As a change in government relates directly with the peace process as well as the new constitution, it is important to link up the two issues. But we also have to analyse why we got to this point. The political parties were not ready to accept the result of the Constituent Assembly polls and no government could be formed for four months. The delay in government formation created an environment of mistrust. Especially after the election of the new president, consensus politics as emphasised in the Interim Constitution, as such, were abandoned. There lies the origin of the current political deadlock.
Is it possible to promulgate a new constitution under this government?
This government has no legitimacy. It has been a complete failure and is incapable of achieving anything meaningful. If this government continues, there is no alternative to a revolt. It is impossible to draft a constitution under this government.
The other political parties point to the Maoists’ continued attachment to violence as the biggest obstacle to working with the party. Is that really the case?
The other political parties claim to have brought the Maoists into the peace process. In fact, it was the Maoists who took the initiative to bring the mainstream political parties into the republican agenda. The 12-point agreement which initiated the peace process was also drafted with the initiation of our leadership. Even when we were at war, we never thought everything could be achieved through violence. The ‘people’s war’ started as a result of the then government’s attempt to suppress peaceful voices. And during the war, we came forward for talks time and again. If we were so wedded to violence, why would we have come for dialogue? We have never seen arms as the end; it was only a means. We took up the arms to end the violence being perpetuated on the vast majority by the feudal forces of the society. As that system has come to an end, there is no need for us to resort to violence, especially when we have proven our capabilities in competitive politics.
What is your assessment of UNMIN’s role in the peace process?
UNMIN was invited into the country as a witness for the successful conclusion of the peace process with a clearly laid out mandate. Many people don’t understand UNMIN’s mandate and criticise it for different reasons.

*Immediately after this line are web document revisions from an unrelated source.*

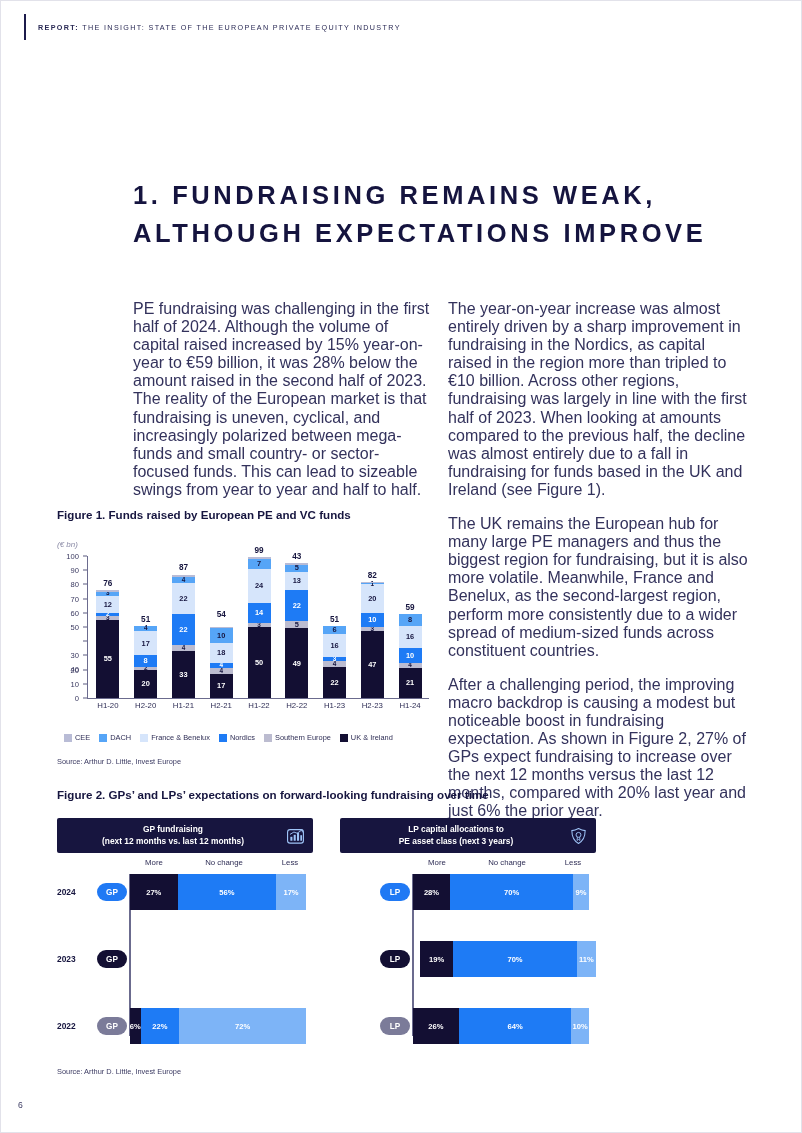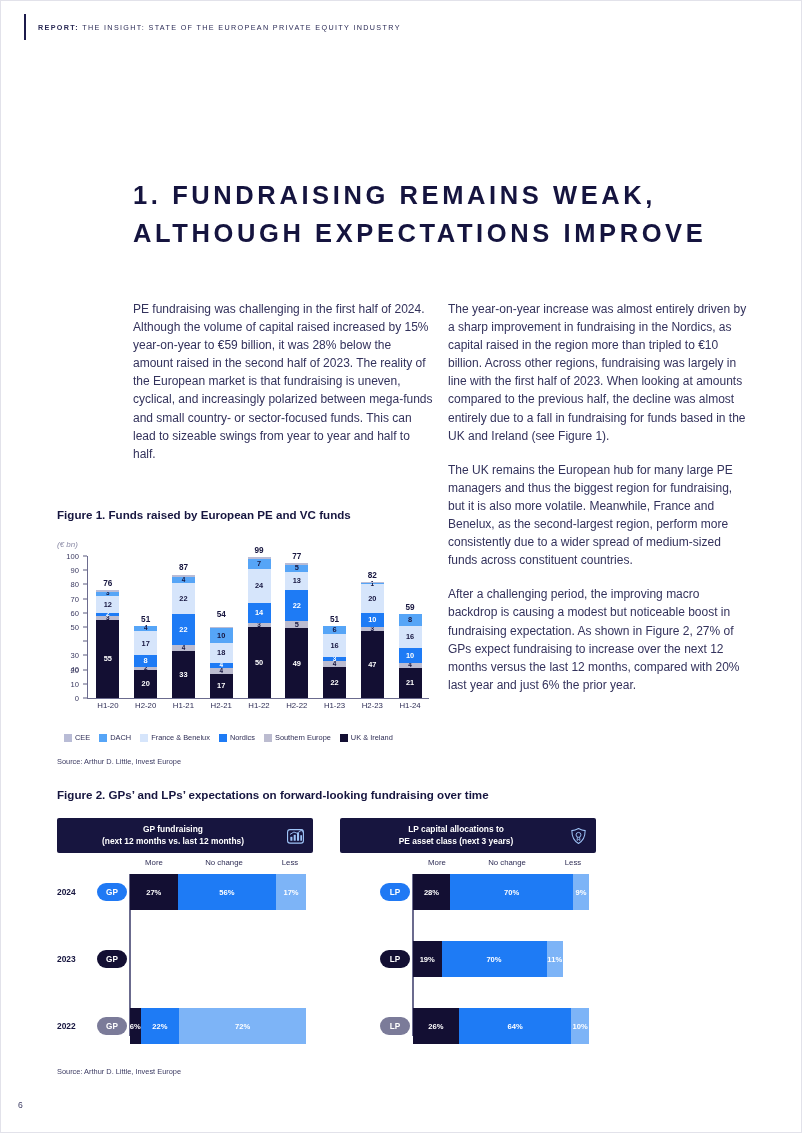--- a/index.html
+++ b/index.html
@@ -44,7 +44,7 @@
   .col-left  { position:absolute; left:133px; top:300px; width:300px; }
   .col-right { position:absolute; left:448px; top:300px; width:300px; }
   .body-p {
-    font-size:12px; line-height:18.1px;
+    font-size:16px; line-height:18.1px;
     color:#33325c; margin:0 0 16px 0;
     font-weight:400;
   }

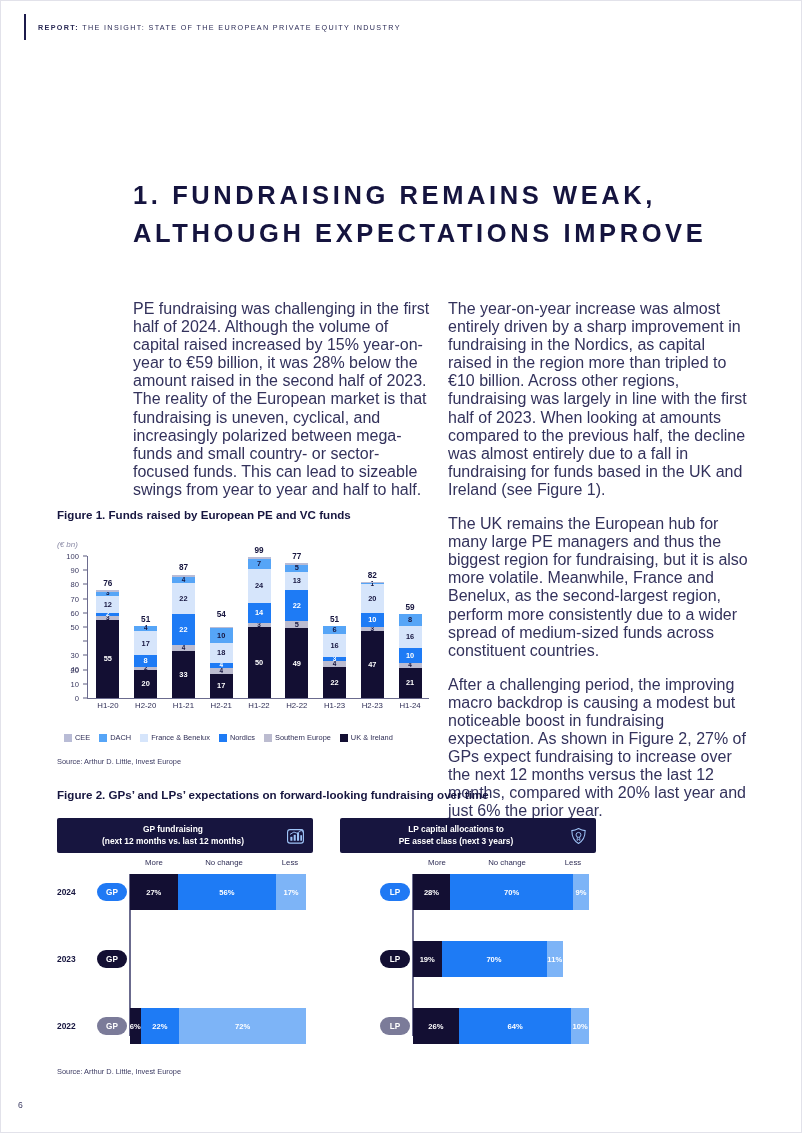--- a/index.html
+++ b/index.html
@@ -281,7 +281,7 @@
         <div class="c1-seg" style="height: 18.46px; background: rgb(214, 229, 251); color: rgb(22, 21, 63);">13</div>
         <div class="c1-seg" style="height: 7.1px; background: rgb(86, 165, 247); color: rgb(22, 21, 63);">5</div>
         <div class="c1-seg tiny" style="height: 1.42px; background: rgb(185, 188, 214); color: rgb(22, 21, 63);"></div>
-        <div class="c1-total" style="bottom: 136.9px;">77</div>
+        <div class="c1-total" style="bottom: 136.9px;">43</div>
       </div>
       <div class="c1-bargroup" style="left: 234.056px; width: 23px;">
         <div class="c1-seg" style="height: 31.24px; background: rgb(19, 15, 51); color: rgb(255, 255, 255);">22</div>

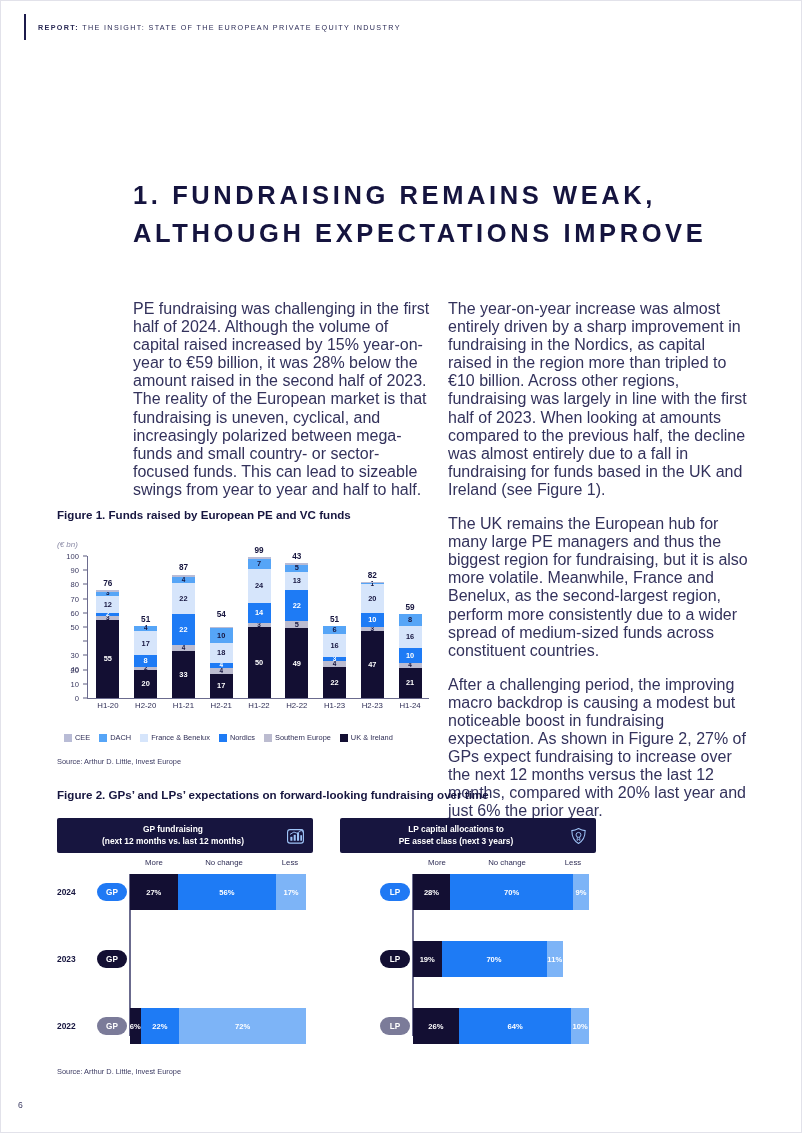--- a/index.html
+++ b/index.html
@@ -439,7 +439,7 @@
       </div>
       <div class="row2" style="top: 67px;">
         <div class="row-pill" style="top: 9px; background: rgb(19, 15, 51);">LP</div>
-        <div class="row-bars" style="left: 73px; width: 150px;">
+        <div class="row-bars" style="left: 80px; width: 176px;">
           <div class="row-seg" style="width: 33.44px; background: rgb(19, 15, 51); color: rgb(255, 255, 255);">19%</div>
           <div class="row-seg" style="width: 123.2px; background: rgb(30, 123, 245); color: rgb(255, 255, 255);">70%</div>
           <div class="row-seg" style="width: 19.36px; background: rgb(125, 180, 247); color: rgb(255, 255, 255);">11%</div>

But UNMIN cannot overstep its mandate — and it has been effectively working within that. It has pointed out the mistakes of both the government as well as the Maoists. It has been especially effective in monitoring the arms and armies in the cantonments. Now there is talk about ending UNMIN’s mandate. But to end its mandate now is to declare an end to the peace process. There can be discussions about its new mandate. But one thing should be clear: the rationale for prolonging UNMIN’s mandate should be to give continuity to its current duties.
What is your view regarding extending the term of another UN body, the Office of High Commissioner for Human Rights (OHCHR)?
OHCHR is an organisation which carries out the routine duty of rights monitoring for UN, unlike UNMIN, which is a political organisation specially tailored for Nepal’s needs. OHCHR came in during a period of war. Now that the peace process has come so far, its continued relevance to Nepal remains a matter of debate. Let me put it this way: It’s nearly not as important as UNMIN. Without UNMIN, the peace process will be derailed; but the peace process can survive without OHCHR.